Response to NZME media statements
Grenon’s new letter goes into a detailed response to some of NZME’s recent media comments and public statements, which he says epitomise his concerns, raised in the first letter, about the “misleading, self-serving approach I feel NZME has taken with much of its disclosures”.
This included comments about the performance of the company over the past five years compared with other publicly listed media companies in Australasia.
“The claims of outperformance in the media release are focused on the previous five-year period share price performance, and total shareholder returns, while ignoring the declining operating performance of the business,” he wrote.
“To be clear, the operating performance, and what it forebodes for the future, is what I’m concerned with at NZME, not the historical stock price performance. The company’s operating performance has been poor over the past several years, illustrated by a 67% decrease in free cash flow between 2021 and 2024.
“In my opinion, NZME selected a favourable and deceptive time period for performance measurement of its stock price, with the start coinciding with NZME’s historical low share price of approximately $0.20 a share at the onset of Covid.

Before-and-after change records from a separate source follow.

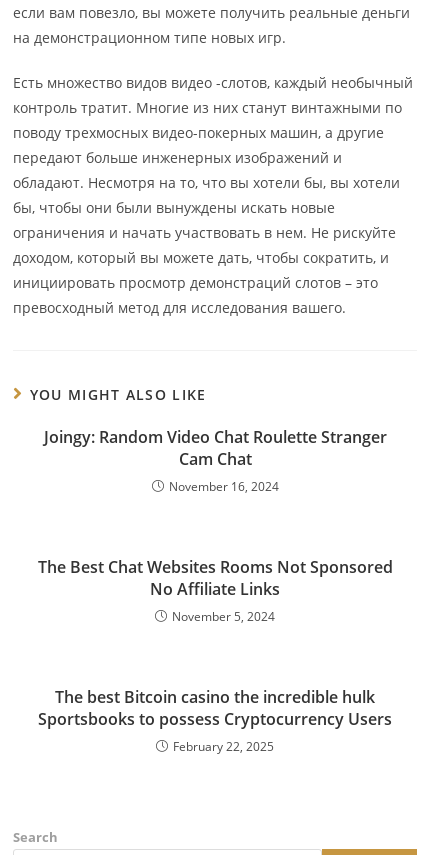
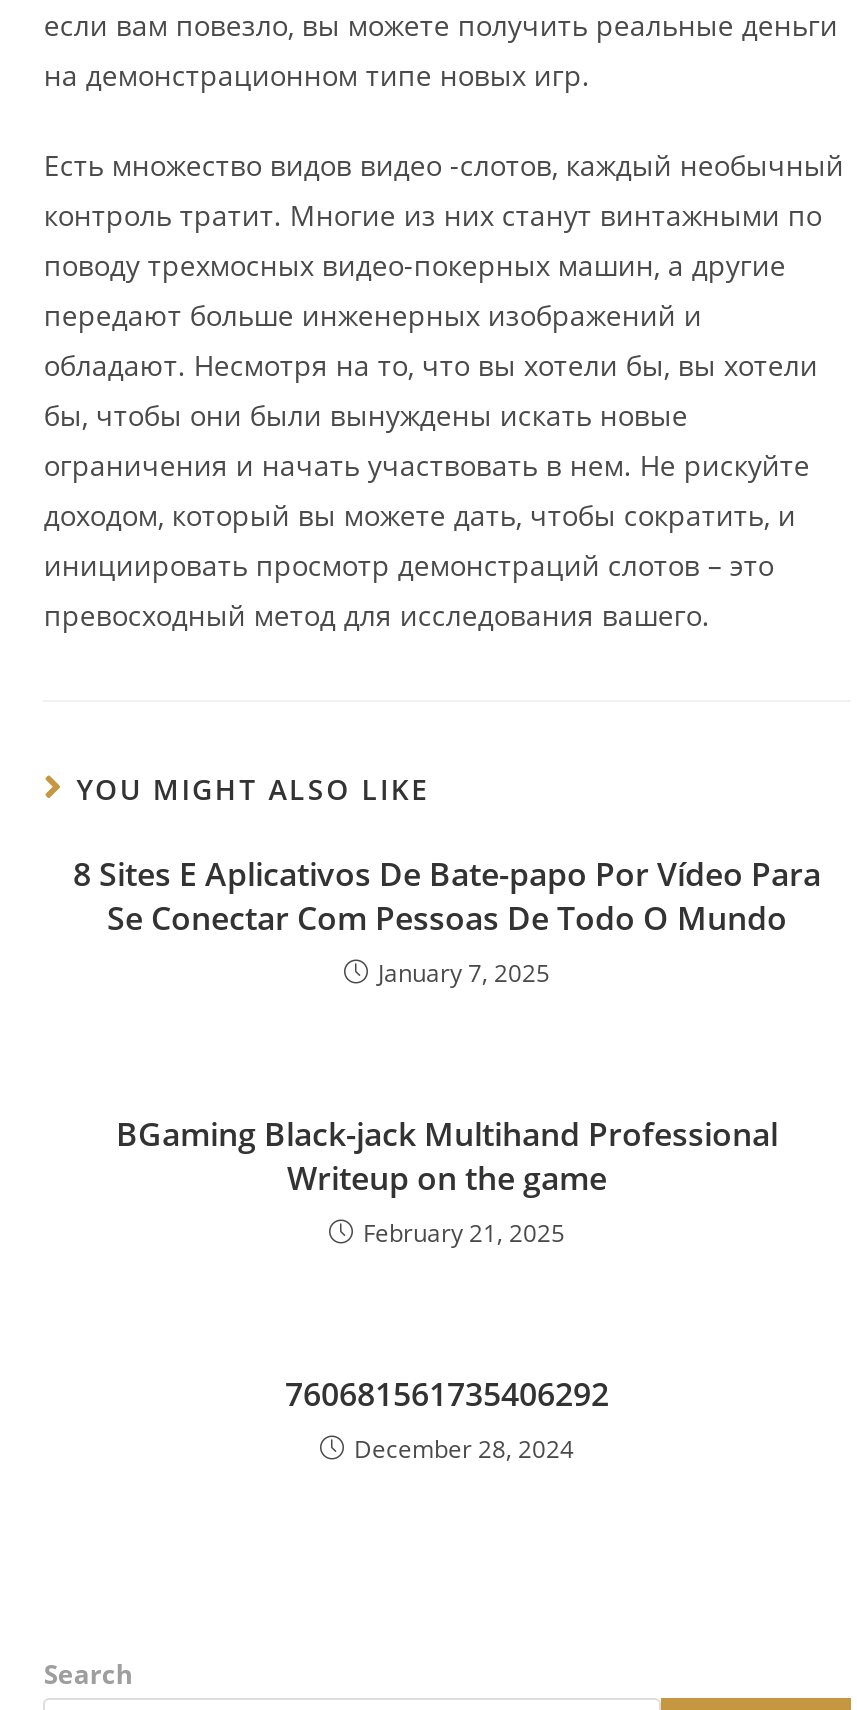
- Joingy: Random Video Chat Roulette Stranger
- Cam Chat
- November 16, 2024
+ 8 Sites E Aplicativos De Bate-papo Por Vídeo Para
+ Se Conectar Com Pessoas De Todo O Mundo
+ January 7, 2025

- The Best Chat Websites Rooms Not Sponsored
- No Affiliate Links
- November 5, 2024
+ BGaming Black-jack Multihand Professional
+ Writeup on the game
+ February 21, 2025

- The best Bitcoin casino the incredible hulk
- Sportsbooks to possess Cryptocurrency Users
- February 22, 2025
+ 760681561735406292
+ December 28, 2024
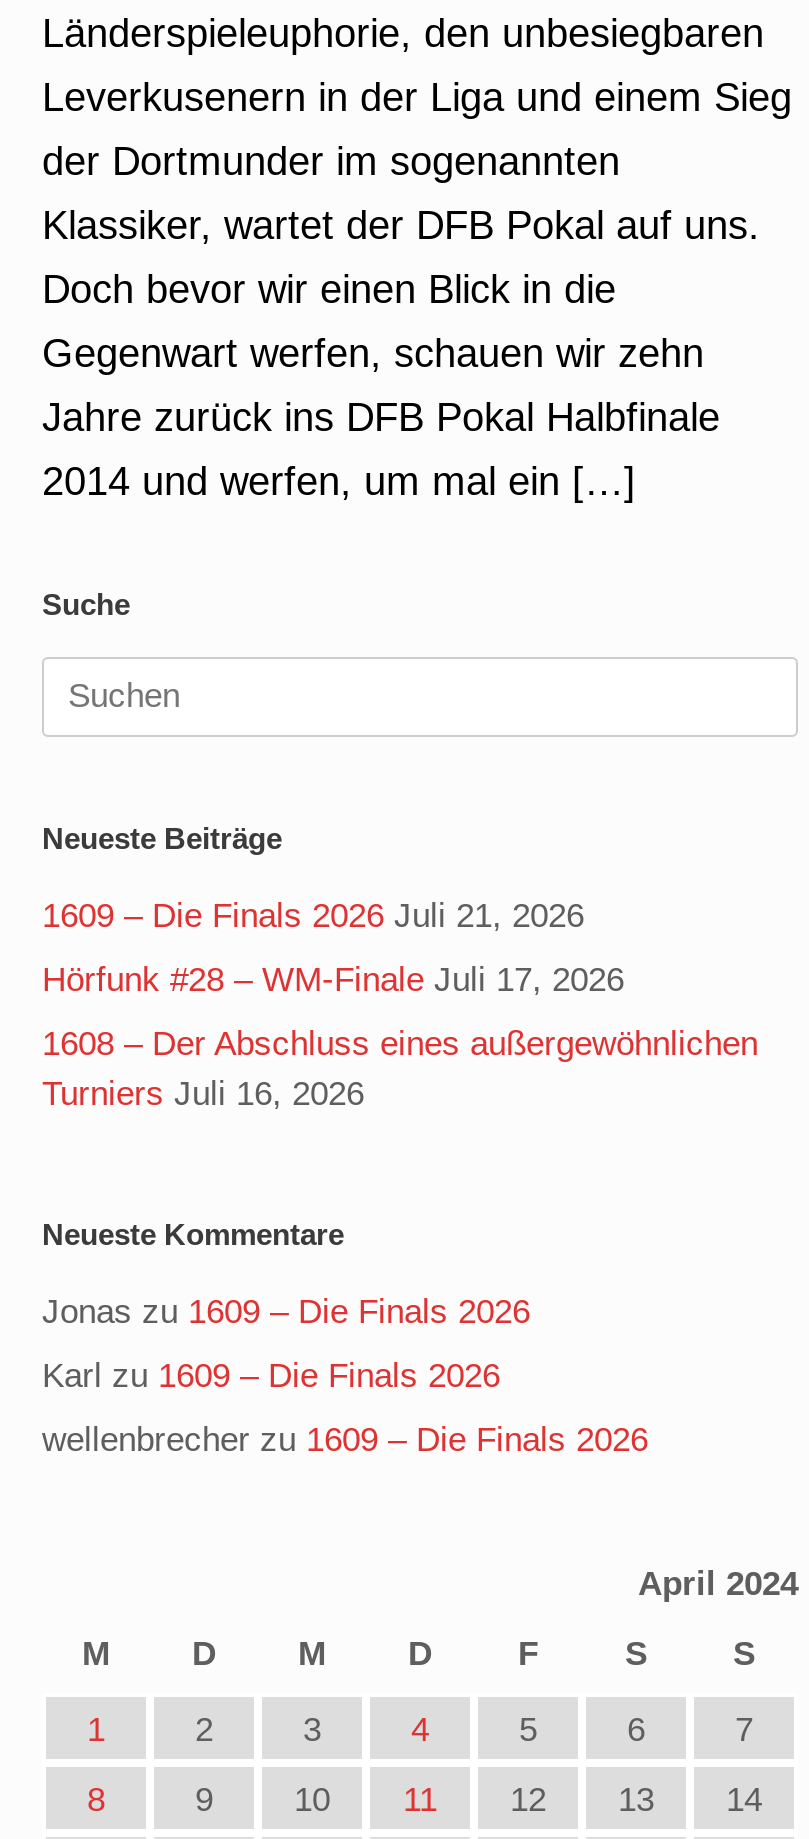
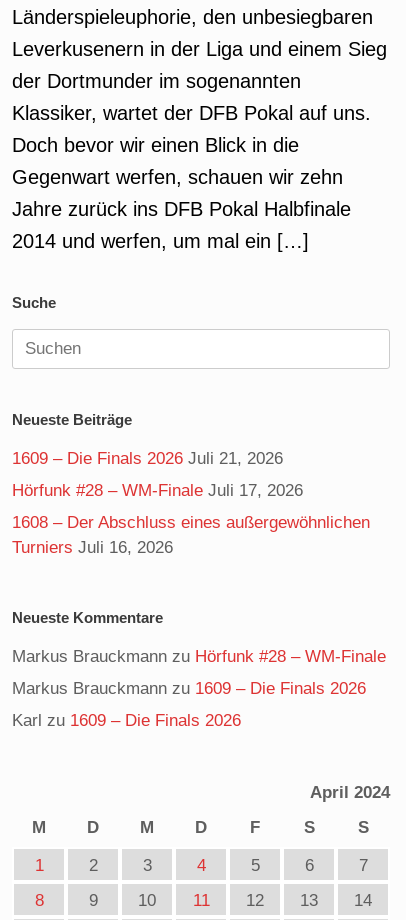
- Jonas zu 1609 – Die Finals 2026
+ Markus Brauckmann zu Hörfunk #28 – WM-Finale
+ Markus Brauckmann zu 1609 – Die Finals 2026

moved down: Karl zu 1609 – Die Finals 2026

- wellenbrecher zu 1609 – Die Finals 2026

“The ending date for this performance measurement coincided with the recent highs in NZME’s share price. This type of ‘cherry-picked’ disclosure is often viewed by investors and New Zealand’s Financial Market Authority, as a deceptive and misleading practice. It’s also true that shareholders could have purchased NZME shares in the last five years for a material loss, given a peak share price of $1.79 on multiple days in April 2022.”
He suggested NZME’s recent share price was supported “in part by the 18.7 million shares that I acquired in the market between late August 2024 and March 21, 2025″.
NZME’s share price was at $1.18 early on Wednesday afternoon.
Independent board members
Grenon said the proposed slate of new directors consisted of well-qualified, autonomous individuals who satisfied relevant NZX listing rules as independent.
“And we have talked to legal counsel that has confirmed the proposed new board’s independence. Each nominee has completed a questionnaire provided by NZME that did not identify any factor that would compromise their independence, under the NZX Corporate Governance Code”.
He said he viewed the overarching rationale for an independent board was to “bring more outside thinking to bear, and also to make sure there are no insider abuses”.
“They serve an important function, but I think any company is likely to do better with at least some board members who are substantially invested and significantly more involved in management.”
Editor-at-Large Shayne Currie is one of New Zealand’s most experienced senior journalists and media leaders. He has held executive and senior editorial roles at NZME including managing editor, NZ Herald Editor and Herald on Sunday Editor and has a small shareholding in NZME.